__THE TASK__.
Copy exactly the lines of the data below that run from the line holding "Igor | Faltas 1Bimestre: 1 -> 3" through the line holding "Soma | Acumulado: 64 -> 67", both ends included.

__INPUT DATA__.
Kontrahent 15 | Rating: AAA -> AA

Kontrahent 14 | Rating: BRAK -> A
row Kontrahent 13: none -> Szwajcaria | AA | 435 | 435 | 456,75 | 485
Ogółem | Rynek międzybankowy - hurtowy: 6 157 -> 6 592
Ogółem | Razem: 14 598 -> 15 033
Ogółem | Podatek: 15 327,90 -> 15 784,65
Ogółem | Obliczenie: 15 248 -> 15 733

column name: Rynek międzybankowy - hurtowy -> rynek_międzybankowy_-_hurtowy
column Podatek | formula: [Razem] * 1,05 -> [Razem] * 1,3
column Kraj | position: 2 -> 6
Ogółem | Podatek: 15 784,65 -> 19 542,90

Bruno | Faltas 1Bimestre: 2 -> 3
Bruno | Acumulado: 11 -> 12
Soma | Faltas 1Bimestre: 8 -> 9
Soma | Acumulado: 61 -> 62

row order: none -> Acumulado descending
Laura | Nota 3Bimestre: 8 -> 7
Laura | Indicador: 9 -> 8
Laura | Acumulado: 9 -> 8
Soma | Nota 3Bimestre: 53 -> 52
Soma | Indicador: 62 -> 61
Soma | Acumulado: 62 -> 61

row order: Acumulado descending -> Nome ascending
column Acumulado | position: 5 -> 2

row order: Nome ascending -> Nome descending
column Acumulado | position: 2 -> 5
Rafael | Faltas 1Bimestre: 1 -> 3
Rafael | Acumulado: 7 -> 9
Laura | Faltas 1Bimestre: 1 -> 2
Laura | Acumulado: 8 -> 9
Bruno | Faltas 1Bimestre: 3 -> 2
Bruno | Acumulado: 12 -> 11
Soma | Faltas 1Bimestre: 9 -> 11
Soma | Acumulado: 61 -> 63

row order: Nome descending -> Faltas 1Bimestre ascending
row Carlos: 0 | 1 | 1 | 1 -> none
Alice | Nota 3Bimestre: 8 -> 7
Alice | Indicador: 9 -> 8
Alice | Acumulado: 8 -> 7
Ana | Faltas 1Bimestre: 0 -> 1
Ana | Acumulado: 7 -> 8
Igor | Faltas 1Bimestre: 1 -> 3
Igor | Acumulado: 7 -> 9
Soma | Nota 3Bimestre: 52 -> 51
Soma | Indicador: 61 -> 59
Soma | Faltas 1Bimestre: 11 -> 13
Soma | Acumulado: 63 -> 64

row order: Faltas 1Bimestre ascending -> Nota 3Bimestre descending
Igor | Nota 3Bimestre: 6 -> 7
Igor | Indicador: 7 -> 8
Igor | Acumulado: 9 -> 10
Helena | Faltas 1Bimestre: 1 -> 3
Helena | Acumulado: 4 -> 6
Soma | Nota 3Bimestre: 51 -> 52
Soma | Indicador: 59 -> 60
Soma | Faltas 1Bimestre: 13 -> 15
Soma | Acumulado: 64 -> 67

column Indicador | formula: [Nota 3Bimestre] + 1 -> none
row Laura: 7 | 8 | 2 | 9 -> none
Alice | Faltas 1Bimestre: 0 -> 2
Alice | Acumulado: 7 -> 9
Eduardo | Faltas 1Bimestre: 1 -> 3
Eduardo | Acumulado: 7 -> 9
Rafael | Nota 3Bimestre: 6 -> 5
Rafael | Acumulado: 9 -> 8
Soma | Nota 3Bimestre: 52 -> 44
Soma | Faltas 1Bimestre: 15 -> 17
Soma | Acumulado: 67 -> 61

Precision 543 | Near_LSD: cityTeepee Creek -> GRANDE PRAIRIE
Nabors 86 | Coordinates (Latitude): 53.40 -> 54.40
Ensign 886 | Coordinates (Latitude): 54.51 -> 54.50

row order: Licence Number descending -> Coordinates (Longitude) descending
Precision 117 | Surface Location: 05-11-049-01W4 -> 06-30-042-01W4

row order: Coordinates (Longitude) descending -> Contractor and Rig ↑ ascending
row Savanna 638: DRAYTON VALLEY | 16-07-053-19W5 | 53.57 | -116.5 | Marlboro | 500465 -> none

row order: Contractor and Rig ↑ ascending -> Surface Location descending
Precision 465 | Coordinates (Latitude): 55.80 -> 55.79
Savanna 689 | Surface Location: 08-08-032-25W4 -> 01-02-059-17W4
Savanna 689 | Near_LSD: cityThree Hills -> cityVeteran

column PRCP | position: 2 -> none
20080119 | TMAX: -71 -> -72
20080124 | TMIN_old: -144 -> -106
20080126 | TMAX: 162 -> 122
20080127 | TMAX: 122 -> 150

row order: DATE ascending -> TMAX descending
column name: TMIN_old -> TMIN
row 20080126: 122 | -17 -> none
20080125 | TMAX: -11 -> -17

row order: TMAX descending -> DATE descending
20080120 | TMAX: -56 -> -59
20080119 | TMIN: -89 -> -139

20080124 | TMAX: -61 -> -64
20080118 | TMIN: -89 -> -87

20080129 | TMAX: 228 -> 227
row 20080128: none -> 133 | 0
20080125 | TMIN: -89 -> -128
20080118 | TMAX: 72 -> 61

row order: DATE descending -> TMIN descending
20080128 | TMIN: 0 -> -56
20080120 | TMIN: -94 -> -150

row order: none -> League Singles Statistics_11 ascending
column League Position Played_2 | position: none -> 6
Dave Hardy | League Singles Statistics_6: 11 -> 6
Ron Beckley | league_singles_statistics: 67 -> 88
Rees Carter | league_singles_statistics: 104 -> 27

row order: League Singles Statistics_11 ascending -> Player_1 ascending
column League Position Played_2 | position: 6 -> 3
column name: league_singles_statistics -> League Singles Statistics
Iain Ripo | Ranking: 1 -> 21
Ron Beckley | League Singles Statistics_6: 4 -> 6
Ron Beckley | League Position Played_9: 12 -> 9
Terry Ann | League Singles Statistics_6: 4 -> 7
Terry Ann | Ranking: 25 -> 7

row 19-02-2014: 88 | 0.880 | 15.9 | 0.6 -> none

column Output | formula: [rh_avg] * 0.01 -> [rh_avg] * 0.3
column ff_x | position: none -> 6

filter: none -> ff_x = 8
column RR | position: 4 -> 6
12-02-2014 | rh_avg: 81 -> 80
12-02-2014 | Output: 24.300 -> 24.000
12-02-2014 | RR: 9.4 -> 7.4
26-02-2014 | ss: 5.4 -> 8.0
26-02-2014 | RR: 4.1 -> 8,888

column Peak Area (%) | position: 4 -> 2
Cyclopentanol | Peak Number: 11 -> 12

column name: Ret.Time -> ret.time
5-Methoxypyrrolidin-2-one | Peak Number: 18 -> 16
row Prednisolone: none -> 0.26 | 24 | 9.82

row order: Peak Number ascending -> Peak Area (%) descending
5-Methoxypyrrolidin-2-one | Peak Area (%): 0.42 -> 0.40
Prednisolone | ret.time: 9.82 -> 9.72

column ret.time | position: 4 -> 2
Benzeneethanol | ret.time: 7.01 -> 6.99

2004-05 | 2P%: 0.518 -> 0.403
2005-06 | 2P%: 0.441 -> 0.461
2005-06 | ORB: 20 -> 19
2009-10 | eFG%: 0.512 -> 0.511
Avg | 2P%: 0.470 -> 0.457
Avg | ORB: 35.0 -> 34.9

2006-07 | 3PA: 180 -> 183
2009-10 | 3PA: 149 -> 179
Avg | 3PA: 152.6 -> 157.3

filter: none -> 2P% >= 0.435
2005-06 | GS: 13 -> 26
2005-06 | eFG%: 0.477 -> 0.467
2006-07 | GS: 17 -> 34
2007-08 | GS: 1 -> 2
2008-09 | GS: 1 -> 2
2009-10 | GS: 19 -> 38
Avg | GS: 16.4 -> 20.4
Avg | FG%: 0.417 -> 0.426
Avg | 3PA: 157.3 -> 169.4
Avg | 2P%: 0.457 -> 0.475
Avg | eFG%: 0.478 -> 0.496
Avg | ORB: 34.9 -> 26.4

__TASK SOLUTION__.
Igor | Faltas 1Bimestre: 1 -> 3
Igor | Acumulado: 7 -> 9
Soma | Nota 3Bimestre: 52 -> 51
Soma | Indicador: 61 -> 59
Soma | Faltas 1Bimestre: 11 -> 13
Soma | Acumulado: 63 -> 64

row order: Faltas 1Bimestre ascending -> Nota 3Bimestre descending
Igor | Nota 3Bimestre: 6 -> 7
Igor | Indicador: 7 -> 8
Igor | Acumulado: 9 -> 10
Helena | Faltas 1Bimestre: 1 -> 3
Helena | Acumulado: 4 -> 6
Soma | Nota 3Bimestre: 51 -> 52
Soma | Indicador: 59 -> 60
Soma | Faltas 1Bimestre: 13 -> 15
Soma | Acumulado: 64 -> 67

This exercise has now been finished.